Many of the identified pleiotropic genes are known to be related to skin color, such as MC1R, which suggests that in addition to their pigmentation role, these genes are responsible for setting the pace of skin aging. On the other hand, some genes on chromosome 16 that are not known to be skin color genes are associated with skin color-related phenotypes.
Gene enrichment analysis confirmed the results: a handful of 44 pleiotropic genes, which belong to chromosomal band 16q24.3 or are related to skin color, encode highly interconnected proteins driving skin aging phenotypes.
In order to get more insight into the biology of skin aging, the researchers extracted and analyzed expression data of the 44 pleiotropic skin aging genes and 32 skin color genes (some of which are also pleiotropic genes) in young and aged skin. Among the pleiotropic genes, SPIRE2, BNC2, SHC4, SLC24A5, and TYR were found to be downregulated with aging. Meanwhile, aging is accompanied by the upregulation of several skin color genes, such as AGR3, DSTYK, and TPCN2.

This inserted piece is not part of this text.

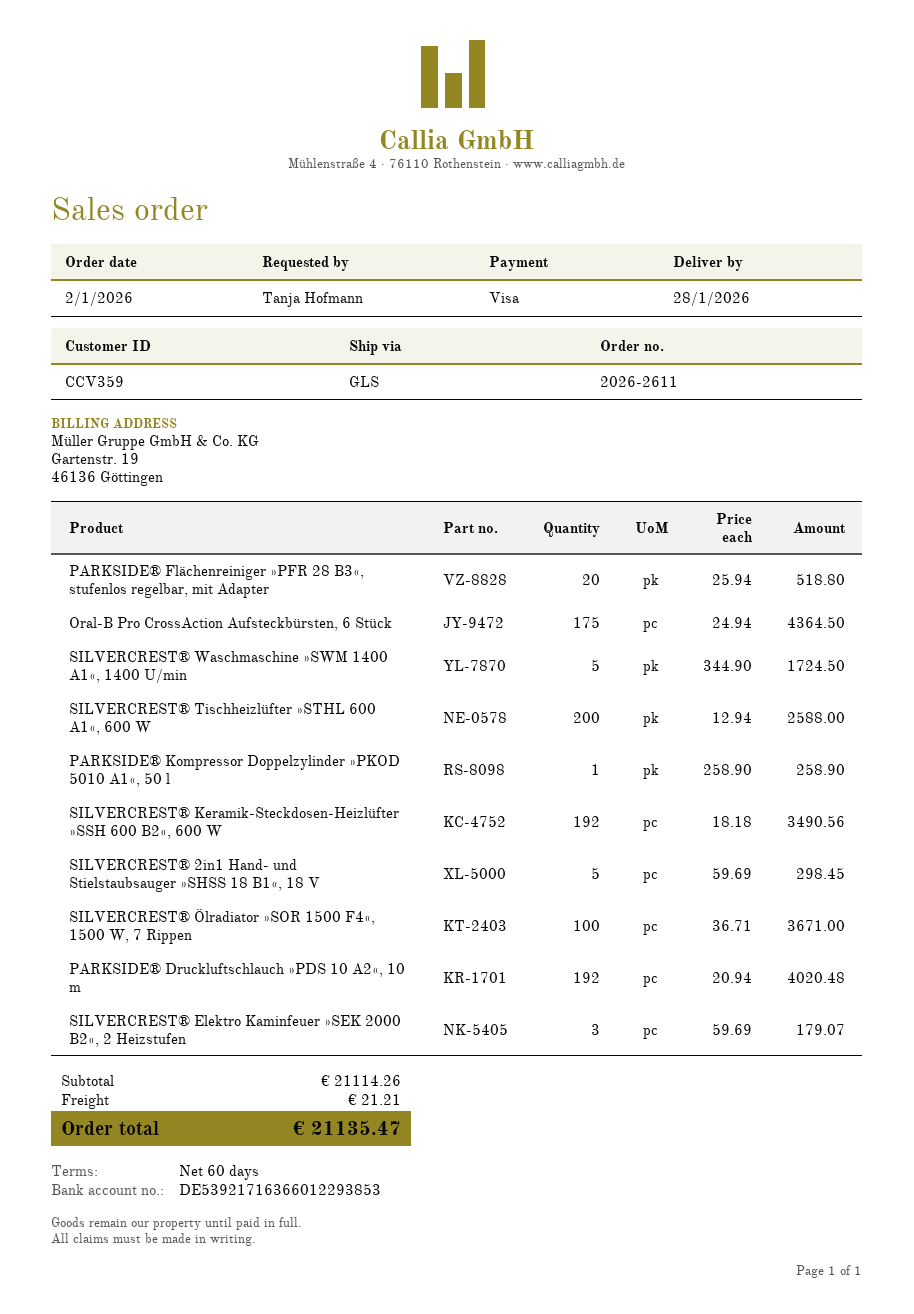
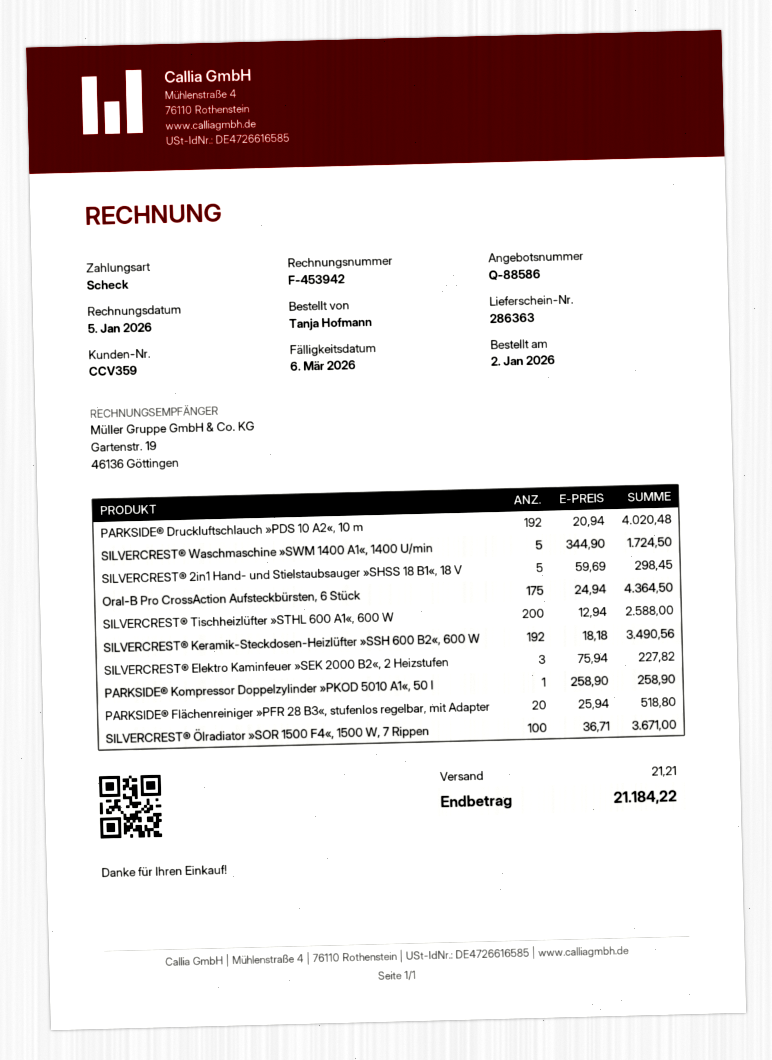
payment method: Visa -> cheque
SILVERCREST® Elektro Kaminfeuer »SEK 2000 B2«, 2 Heizstufen: 3 x 59.69 = 179.07 -> 3 x 75.94 = 227.82
total: 21135.47 -> 21184.22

Importantly, there are some genes, such as DBNDD1, that are pleiotropic genes, but their expression is affected by environmental factors (UV exposure) rather than chronological age. This is an important reminder that protecting skin from sun exposure is still the best method of keeping it as young as possible, as there are no interventions that directly manipulate skin aging genes.

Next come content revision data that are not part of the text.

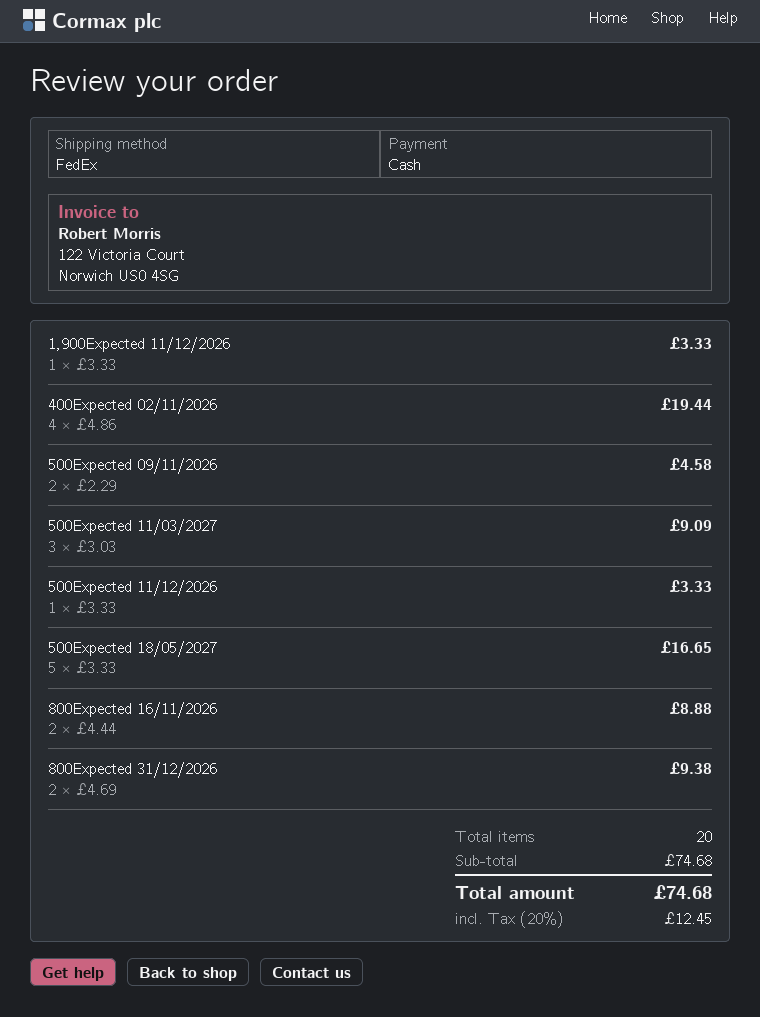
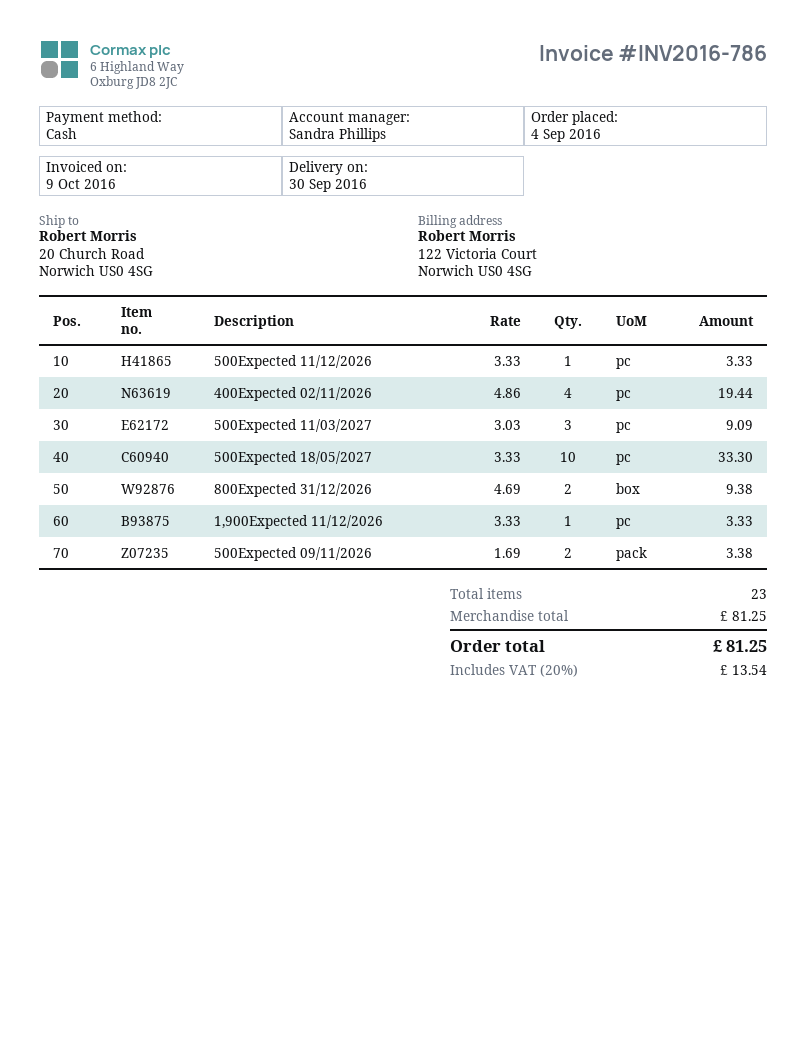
500Expected 09/11/2026: 2 x 2.29 = 4.58 -> 2 x 1.69 = 3.38
500Expected 18/05/2027: 5 x 3.33 = 16.65 -> 10 x 3.33 = 33.30
800Expected 16/11/2026: 2 x 4.44 = 8.88 -> none
total quantity: 20 -> 23
subtotal: 74.68 -> 81.25
tax: 20% = 12.45 -> 20% = 13.54
total: 74.68 -> 81.25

Skin ageing is the result of intrinsic genetic and extrinsic lifestyle factors. However, there is no consensus on skin ageing phenotypes and ways to quantify them. In this systematic review, we first carefully identified 56 skin ageing phenotypes from multiple literature sources and sought the best photo-numeric grading scales to evaluate them. Next, we conducted a systematic review on all 44 Genome-wide Association Studies (GWAS) on skin ageing published to date and identified genetic risk factors (2349 SNPs and 366 genes) associated with skin ageing. We identified 19 promising SNPs found to be significantly (p-Value < 1E−05) associated with skin ageing phenotypes in two or more independent studies. Here we show, using enrichment analyses strategies and gene expression data, that (1) pleiotropy is a recurring theme among skin ageing genes, (2) SNPs associated with skin ageing phenotypes are mostly located in a small handful of 44 pleiotropic and hub genes (mostly on the chromosome band 16q24.3) and 32 skin colour genes. Since numerous genes on the chromosome band 16q24.3 and skin colour genes show pleiotropy, we propose that (1) genes traditionally identified to contribute to skin colour have more than just skin pigmentation roles, and (2) further progress towards understand the development of skin pigmentation requires understanding the contributions of genes on the chromosomal band 16q24.3. We anticipate our systematic review to serve as a hub to locate primary literature sources pertaining to the genetics of skin ageing and to be a starting point for more sophisticated work examining pleiotropic genes, hub genes, and skin ageing phenotypes.
This comprehensive systematic review addressed several challenging issues: defining skin aging, compiling a list of skin aging phenotypes and skin aging genes, and identifying the pleiotropic genes that drive several skin aging phenotypes. Although skin aging seems to be manifested in several distinct phenotypes, the genes associated with them are interconnected, and most are involved in defining skin color. The results of this review could serve as a platform to explore skin aging genes in detail in order to develop effective skin rejuvenation approaches.
 Ng, J. Y. & Chew, F. T. A systematic review of skin ageing genes: gene pleiotropy and genes on the chromosomal band 16q24.3 may drive skin ageing. Sci. Rep. 12, 13099 (2022).